Dans une vaste cour extérieure donnant sur la grande avenue Jamal Abdel Nasser, en face de l’hôpital central de Nouakchott, Harouna, 45 ans, vient récupérer le kit alimentaire distribué par la Croix Rouge. Il est porteur du virus du SIDA, comme près de 20 000 mauritaniens.
D’un air déterminé, Harouna pointe du doigt vers le hangar où sont entreposés les centaines de sacs contenant des denrées. « Moi ça fait longtemps que je viens ici, je ne me cache pas. Mais beaucoup de personnes craignent d’être reconnues par un proche. Alors, soit ils se présentent le visage couvert, soit ils ne viennent pas du tout. Le Sida en Mauritanie on préfère ne pas en parler ». Ce tabou, lui l’a dépassé depuis longtemps. Avec assurance, il raconte. « Il y a huit ans, je travaillais comme calligraphe à Nouakchott. Un jour, j’ai eu une très forte fièvre. J’ai d’abord cru que c’était le paludisme. J’ai fermé l’atelier quelques jours, pour me reposer. Mais mon état s’est dégradé et des abcès ont commencé à apparaître sur mon corps. J’ai fait des analyses dont j’ai porté les résultats à mon oncle qui travaillait à l’hôpital. Lorsqu’il a ouvert l’enveloppe, il s’est mis à pleurer. Au centre de traitement ambulatoire, on a commencé par soigner mes infections puis on m’a prescrit des anti rétroviraux (ARV). Après 6 mois, je me sentais mieux et j’ai repris du poids. Alors que mon état s’améliorait, mon oncle est décédé d’un coup alors que tout le monde pensait que c’était moi qui allais mourir. Là, j’ai compris qu’entre le SIDA et la mort, il existe une grande différence. »

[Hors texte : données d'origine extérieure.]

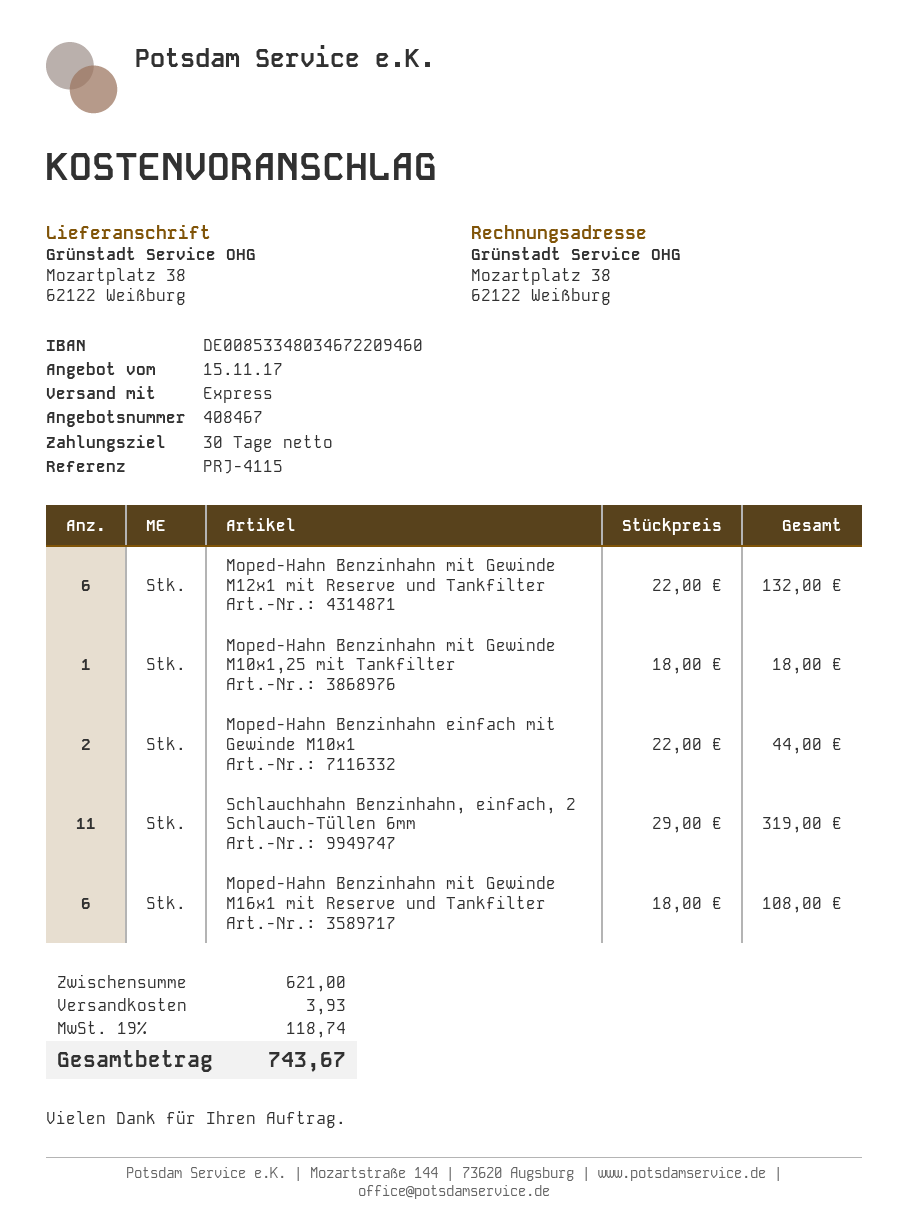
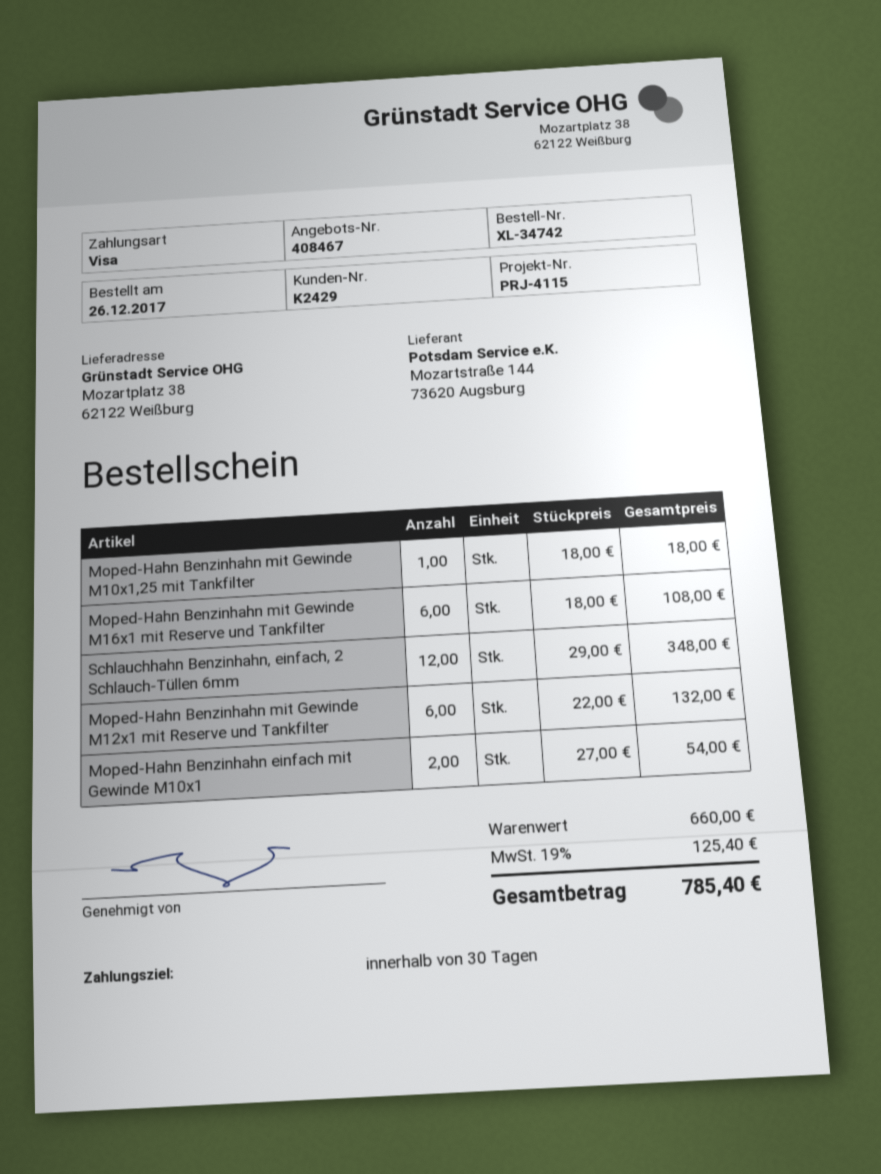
Moped-Hahn Benzinhahn einfach mit Gewinde M10x1: 2 x 22.00 = 44.00 -> 2 x 27.00 = 54.00
Schlauchhahn Benzinhahn, einfach, 2 Schlauch-Tüllen 6mm: 11 x 29.00 = 319.00 -> 12 x 29.00 = 348.00
subtotal: 621.00 -> 660.00
shipping: 3.93 -> none
tax: 19% = 118.74 -> 19% = 125.40
total: 743.67 -> 785.40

Contrairement à Harouna, Mohamed, ancien employé de la SNIM, la grande société minière du pays, puis chauffeur de taxi, a du chercher son traitement en dehors de la Mauritanie. « Fin 2002 pendant le mois de Ramadan, j’ai commencé à avoir des vomissements et des maux de tête, de la rupture du jeûne jusqu’à l’aube. Après une longue série d’analyses, on m’a annoncé que j’avais le VIH/SIDA et qu’on ne pouvait pas me soigner en Mauritanie. A l’époque, il n’existait aucun programme de lutte contre la maladie. A travers une association, j’ai pu me rendre au Sénégal avec trois autres malades, où nous avons reçu les ARV. Depuis, je me suis engagé dans la lutte contre le SIDA. Aujourd’hui, Mohamed, travaille pour le SENLS, l’organe national chargé de la gestion des fonds pour la lutte contre le SIDA. En 2008, il s’est marié et a eu un enfant.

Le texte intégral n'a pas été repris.